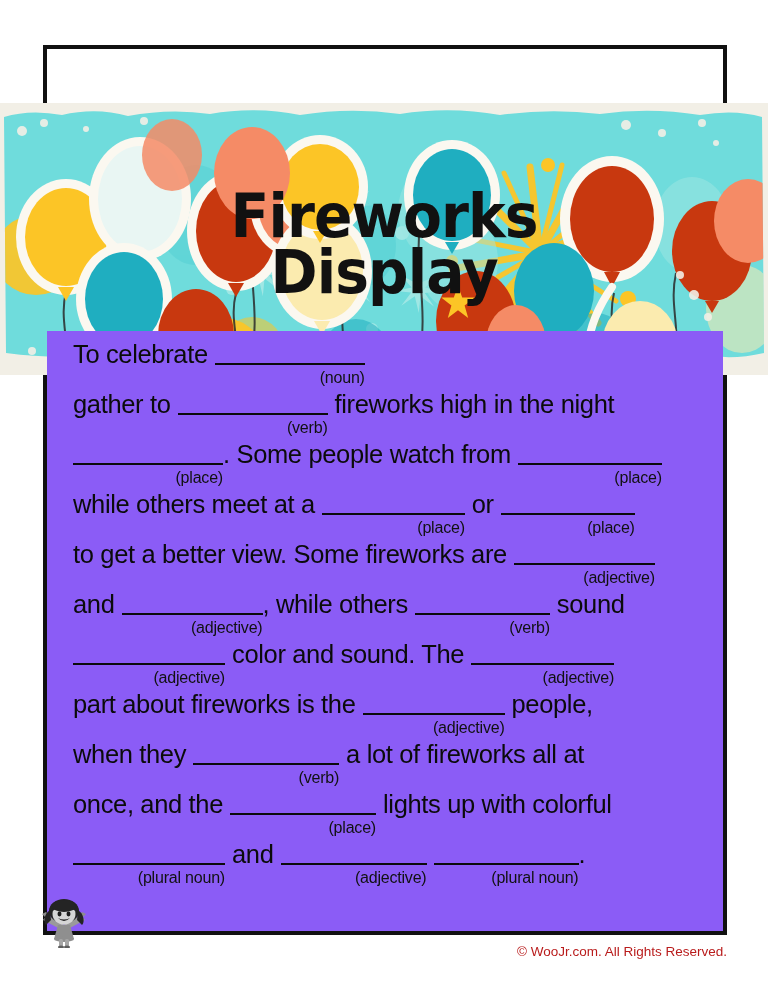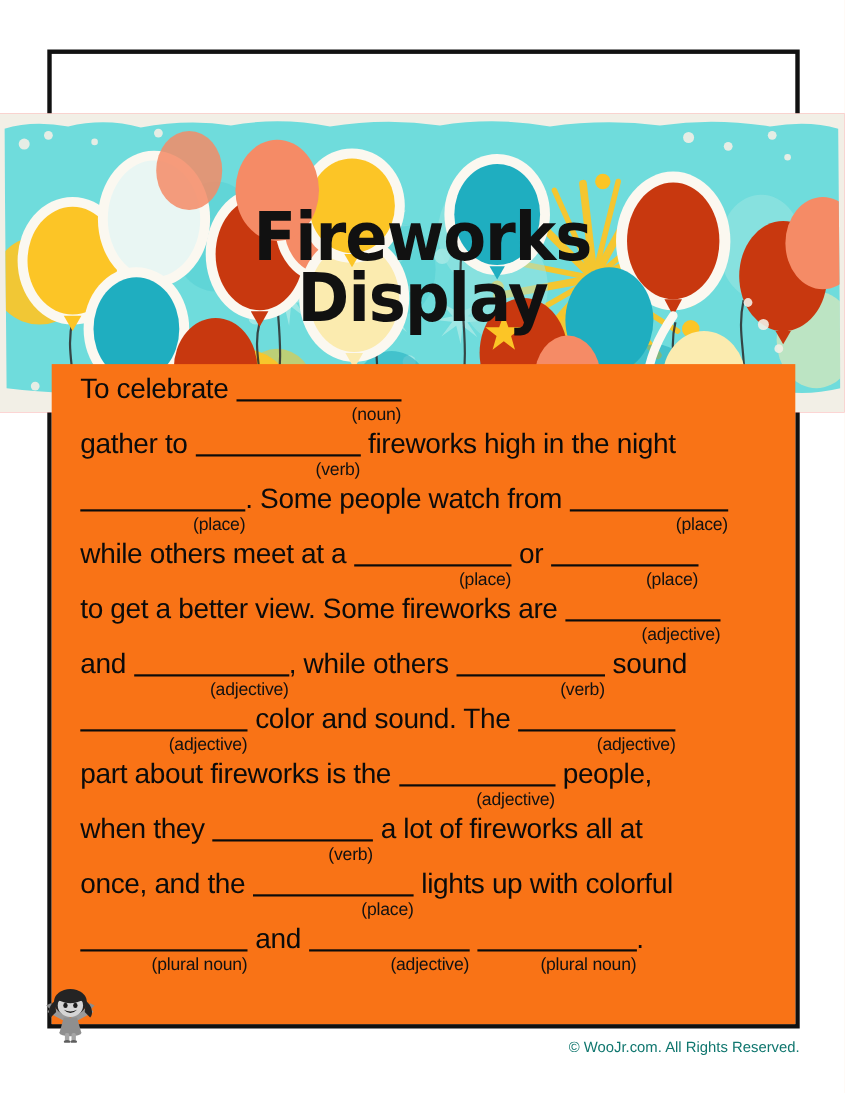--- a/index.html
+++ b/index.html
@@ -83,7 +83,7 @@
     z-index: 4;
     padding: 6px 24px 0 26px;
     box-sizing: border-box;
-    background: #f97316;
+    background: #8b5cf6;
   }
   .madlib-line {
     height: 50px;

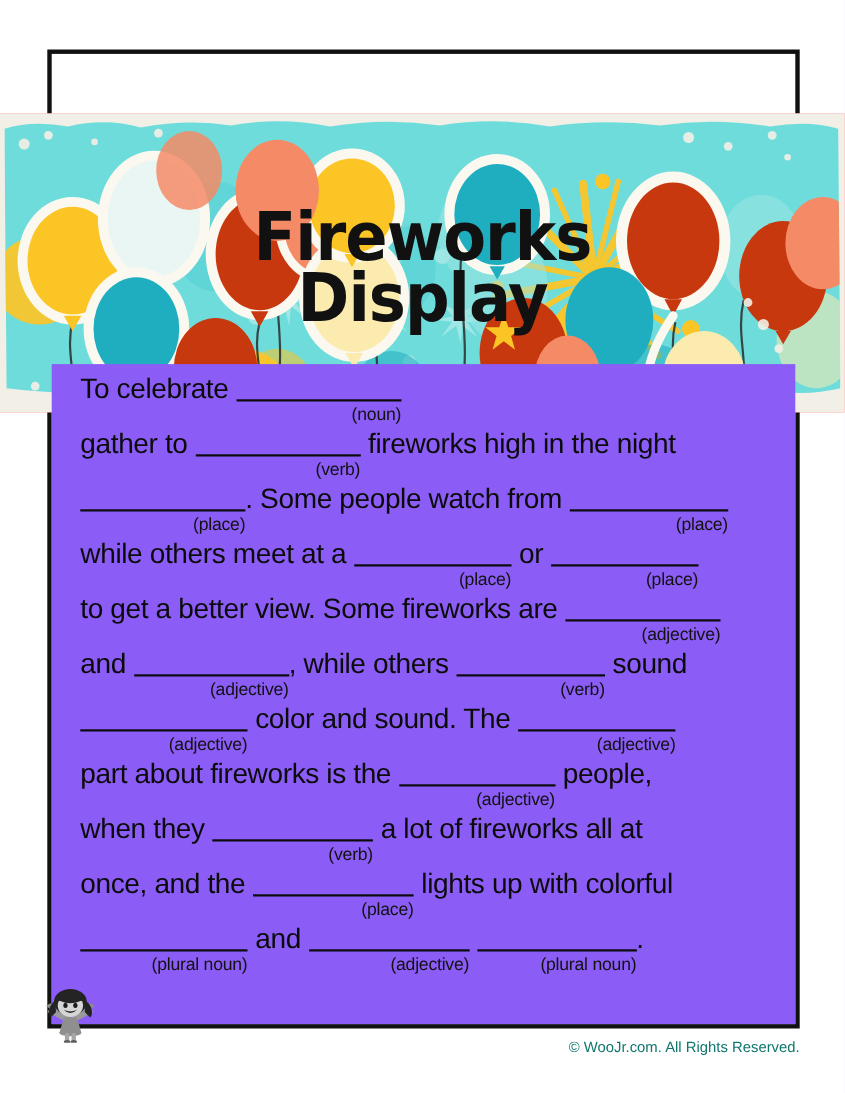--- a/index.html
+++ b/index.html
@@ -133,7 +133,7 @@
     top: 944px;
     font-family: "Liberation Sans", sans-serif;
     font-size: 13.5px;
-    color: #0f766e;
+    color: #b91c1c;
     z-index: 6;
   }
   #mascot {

### What needs to be done
Once the pictures are set aside, please reproduce the remaining material word for word.

### Answer box
--- a/index.html
+++ b/index.html
@@ -83,7 +83,7 @@
     z-index: 4;
     padding: 6px 24px 0 26px;
     box-sizing: border-box;
-    background: #f97316;
+    background: #8b5cf6;
   }
   .madlib-line {
     height: 50px;

--- a/index.html
+++ b/index.html
@@ -133,7 +133,7 @@
     top: 944px;
     font-family: "Liberation Sans", sans-serif;
     font-size: 13.5px;
-    color: #0f766e;
+    color: #b91c1c;
     z-index: 6;
   }
   #mascot {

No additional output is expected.